Sermaye uşakları günah çıkartıyor

 

Soma, Torun Center, Ermenek ve nice işçi katliamının sorumlularından AKP’nin şefleri günah çıkartıyor.

Bakanlığı döneminde 10 bini aşkın işçinin iş cinayetlerine kurban gittiği Çalışma ve Sosyal Güvenlik Bakanı Faruk Çelik, başında bulunduğu bakanlığın bütçe görüşmeleri sırasında açıklamalarda bulundu.

İşçi katliamlarıyla ilgili itiraf niteliğinde açıklamalarda bulunan Çelik, bakanlığının sorumluluklarını topu patronlara atarak kapatmaya çalıştı.

Önce Soma’da, ardından İstanbul’daki asansörde ve en son da Ermenek’te yaşanan işçi ölümlerinin “insan hayatını hiçe sayan kâr hırsından ve iş sağlığı ve güvenliği tedbirlerini gereksiz bir maliyet olarak gören zihniyetten kaynaklandığı” itirafında bulunarak şöyle konuştu:

Şu ana kadar ifade ettiğim tüm çaba ve gayretlerimize rağmen; önce Soma’da, ardından İstanbul’daki asansörde ve en son da Ermenek’te bizi derinden üzen facialar yaşanmıştır.
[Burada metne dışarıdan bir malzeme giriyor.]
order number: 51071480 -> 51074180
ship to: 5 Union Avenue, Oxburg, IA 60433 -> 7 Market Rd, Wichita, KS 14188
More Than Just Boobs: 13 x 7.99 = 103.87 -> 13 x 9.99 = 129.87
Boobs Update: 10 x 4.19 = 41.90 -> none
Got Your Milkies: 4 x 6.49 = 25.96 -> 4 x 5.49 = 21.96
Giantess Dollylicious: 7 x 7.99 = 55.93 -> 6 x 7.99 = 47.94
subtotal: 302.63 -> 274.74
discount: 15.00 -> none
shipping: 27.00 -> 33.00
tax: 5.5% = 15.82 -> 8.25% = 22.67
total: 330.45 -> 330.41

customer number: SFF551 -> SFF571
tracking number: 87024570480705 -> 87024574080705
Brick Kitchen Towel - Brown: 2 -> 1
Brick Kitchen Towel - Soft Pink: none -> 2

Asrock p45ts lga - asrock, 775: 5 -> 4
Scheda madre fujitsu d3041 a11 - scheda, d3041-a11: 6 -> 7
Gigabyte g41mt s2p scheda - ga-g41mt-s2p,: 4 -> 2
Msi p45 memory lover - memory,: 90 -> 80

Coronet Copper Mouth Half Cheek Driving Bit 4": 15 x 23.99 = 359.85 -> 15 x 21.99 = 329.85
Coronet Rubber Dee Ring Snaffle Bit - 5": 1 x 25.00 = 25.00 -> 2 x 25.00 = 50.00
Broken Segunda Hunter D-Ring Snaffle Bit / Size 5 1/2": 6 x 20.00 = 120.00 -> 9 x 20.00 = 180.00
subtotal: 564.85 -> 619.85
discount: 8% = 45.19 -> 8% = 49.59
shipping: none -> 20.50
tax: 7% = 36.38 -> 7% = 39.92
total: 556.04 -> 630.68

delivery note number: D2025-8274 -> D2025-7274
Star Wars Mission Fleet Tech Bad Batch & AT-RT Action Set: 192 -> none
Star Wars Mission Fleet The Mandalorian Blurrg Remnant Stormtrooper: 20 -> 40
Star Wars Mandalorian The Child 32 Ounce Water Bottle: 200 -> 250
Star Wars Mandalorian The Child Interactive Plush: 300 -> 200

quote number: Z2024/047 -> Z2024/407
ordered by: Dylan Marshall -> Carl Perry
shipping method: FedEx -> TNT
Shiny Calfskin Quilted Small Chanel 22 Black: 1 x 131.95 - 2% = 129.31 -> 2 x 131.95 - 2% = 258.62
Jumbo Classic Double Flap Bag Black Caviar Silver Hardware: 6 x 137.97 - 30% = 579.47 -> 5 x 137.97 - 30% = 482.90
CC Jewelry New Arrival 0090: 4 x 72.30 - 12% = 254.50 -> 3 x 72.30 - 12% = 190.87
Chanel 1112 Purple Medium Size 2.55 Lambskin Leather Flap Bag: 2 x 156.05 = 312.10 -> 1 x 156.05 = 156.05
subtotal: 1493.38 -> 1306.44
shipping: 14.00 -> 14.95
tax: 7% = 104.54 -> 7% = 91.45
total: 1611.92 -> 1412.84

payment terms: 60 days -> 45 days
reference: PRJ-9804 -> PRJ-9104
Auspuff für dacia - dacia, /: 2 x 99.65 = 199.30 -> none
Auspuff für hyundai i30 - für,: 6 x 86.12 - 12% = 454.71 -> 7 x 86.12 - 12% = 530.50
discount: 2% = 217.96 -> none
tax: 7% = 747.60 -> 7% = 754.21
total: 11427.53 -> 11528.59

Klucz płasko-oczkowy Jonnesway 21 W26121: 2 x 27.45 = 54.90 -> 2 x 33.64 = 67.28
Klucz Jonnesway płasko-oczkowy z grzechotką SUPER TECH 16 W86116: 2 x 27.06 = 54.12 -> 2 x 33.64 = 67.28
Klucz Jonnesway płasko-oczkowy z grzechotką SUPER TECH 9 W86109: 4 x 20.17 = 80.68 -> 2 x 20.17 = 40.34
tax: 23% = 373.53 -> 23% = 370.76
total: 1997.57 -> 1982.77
Yaşadığımız bu acılar, sorunun mevzuattan ziyade; farkındalık eksikliğinden, insan hayatını hiçe sayan kâr hırsından ve iş sağlığı ve güvenliği tedbirlerini gereksiz bir maliyet olarak gören zihniyetten kaynaklandığını bize göstermektedir.”

Ermenek’teki madende yaşanan su baskının ardından yaptığı “Ocağı kapatacağımız zaman işveren 50 kişiyi devreye sokuyor” açıklamasıyla tepkileri üzerine çeken Çelik, böyle bir şey söylemediğini iddia etti.

İşveren 50 kişiyi devreye sokuyor diye bir şey doğru değil. Böyle bir şey söylemedim. Tümüyle iftira” diyen Çelik, madenin kapatılmasına herkesin karşı çıktığını söyledi. Bakan Çelik, “Madeni kapatmak istesek, işçisi, işvereni, esnafı o yörenin milletvekili karşı çıkıyor. Yörenin dinamikleri çare bulunmasını istiyor” diyerek çark edişini savundu.